Items from a data source
☆ ☆ ☆ ☆

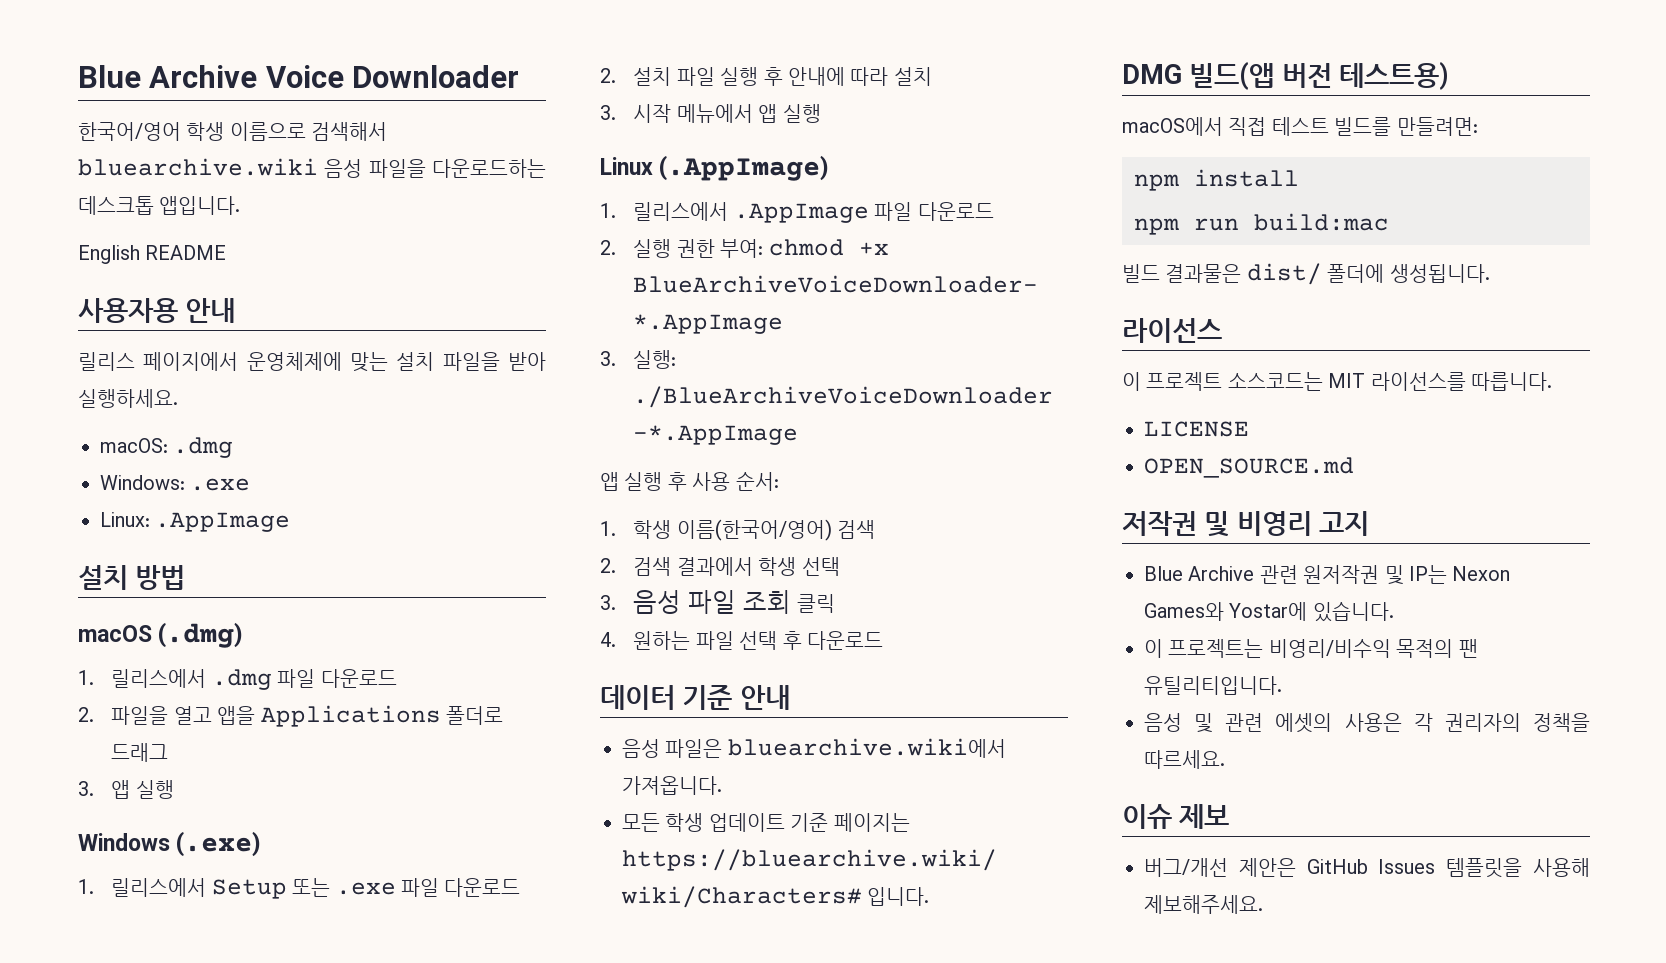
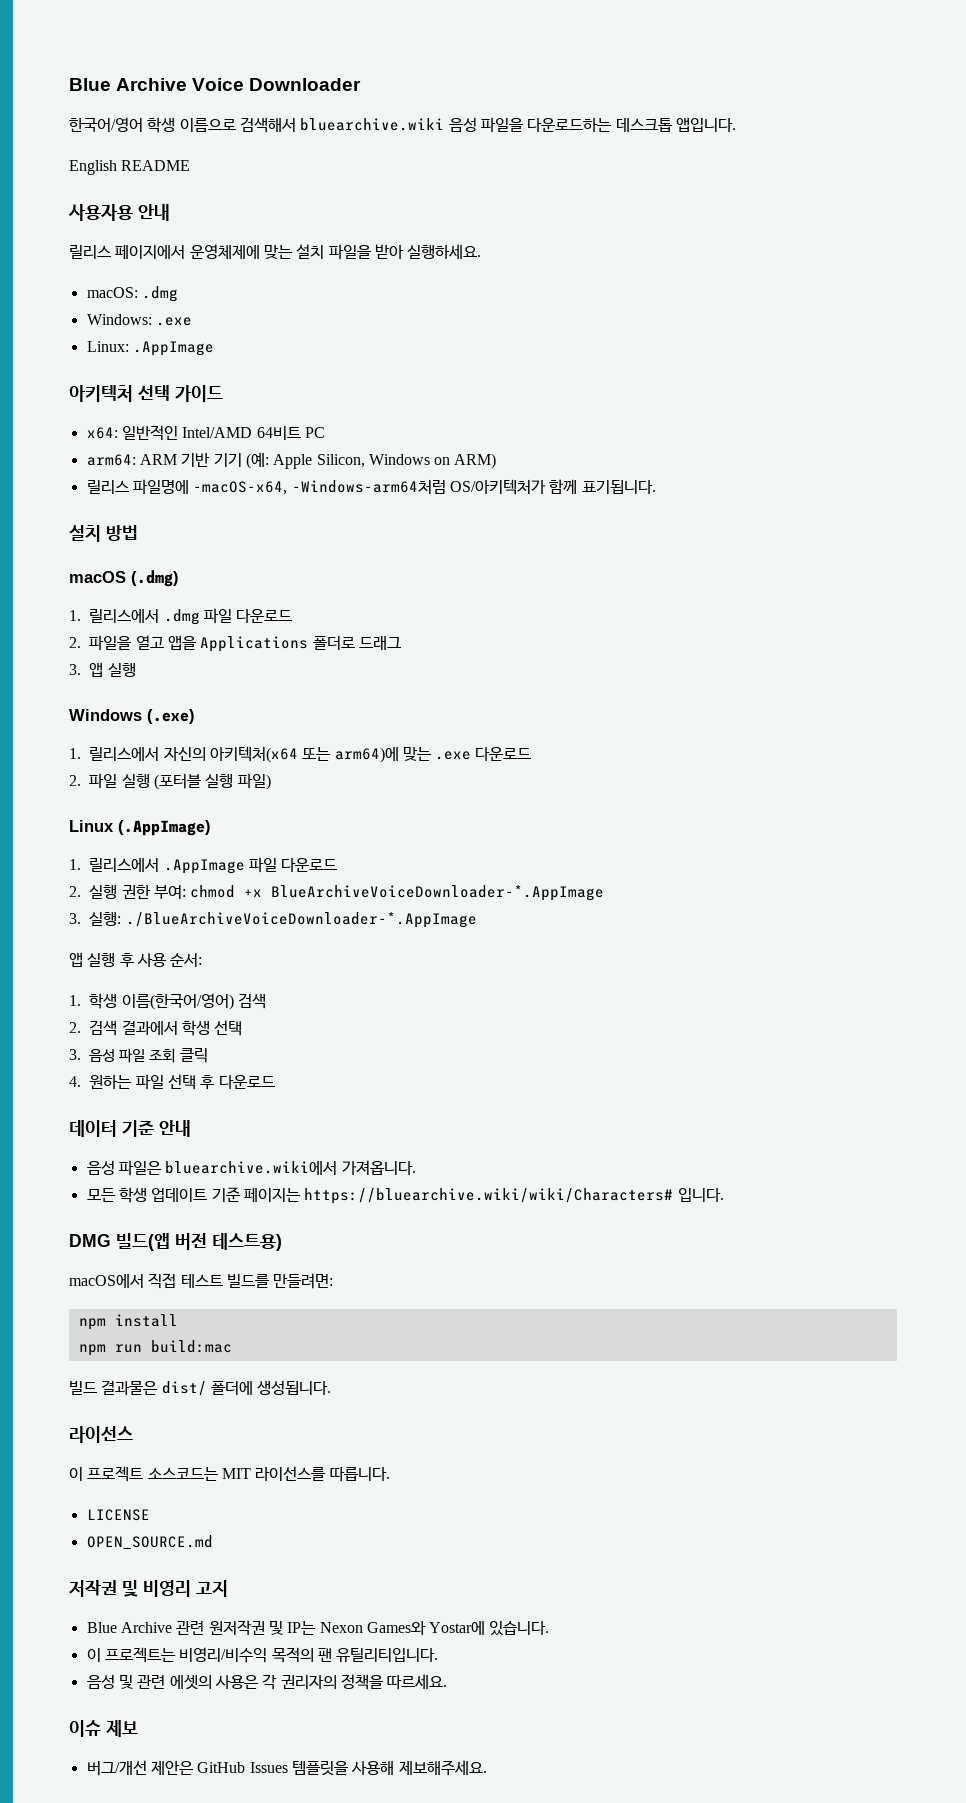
+ 아키텍처 선택 가이드
+ x64: 일반적인 Intel/AMD 64비트 PC
+ arm64: ARM 기반 기기 (예: Apple Silicon, Windows on ARM)
+ 릴리스 파일명에 -macOS-x64, -Windows-arm64처럼 OS/아키텍처가 함께 표기됩니다.
- 1. 릴리스에서 Setup 또는 .exe 파일 다운로드
- 2. 설치 파일 실행 후 안내에 따라 설치
- 3. 시작 메뉴에서 앱 실행
+ 1. 릴리스에서 자신의 아키텍처(x64 또는 arm64)에 맞는 .exe 다운로드
+ 2. 파일 실행 (포터블 실행 파일)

☆ ☆ ☆ ☆

WHAT YOU HAVE TO DO =
Produce an exact copy of each line from the one holding "OS/아키텍처가 함께 표기됩니다." through the last line of the records, both included, and nothing more.

ANSWER SECTION =
+ 릴리스 파일명에 -macOS-x64, -Windows-arm64처럼 OS/아키텍처가 함께 표기됩니다.
- 1. 릴리스에서 Setup 또는 .exe 파일 다운로드
- 2. 설치 파일 실행 후 안내에 따라 설치
- 3. 시작 메뉴에서 앱 실행
+ 1. 릴리스에서 자신의 아키텍처(x64 또는 arm64)에 맞는 .exe 다운로드
+ 2. 파일 실행 (포터블 실행 파일)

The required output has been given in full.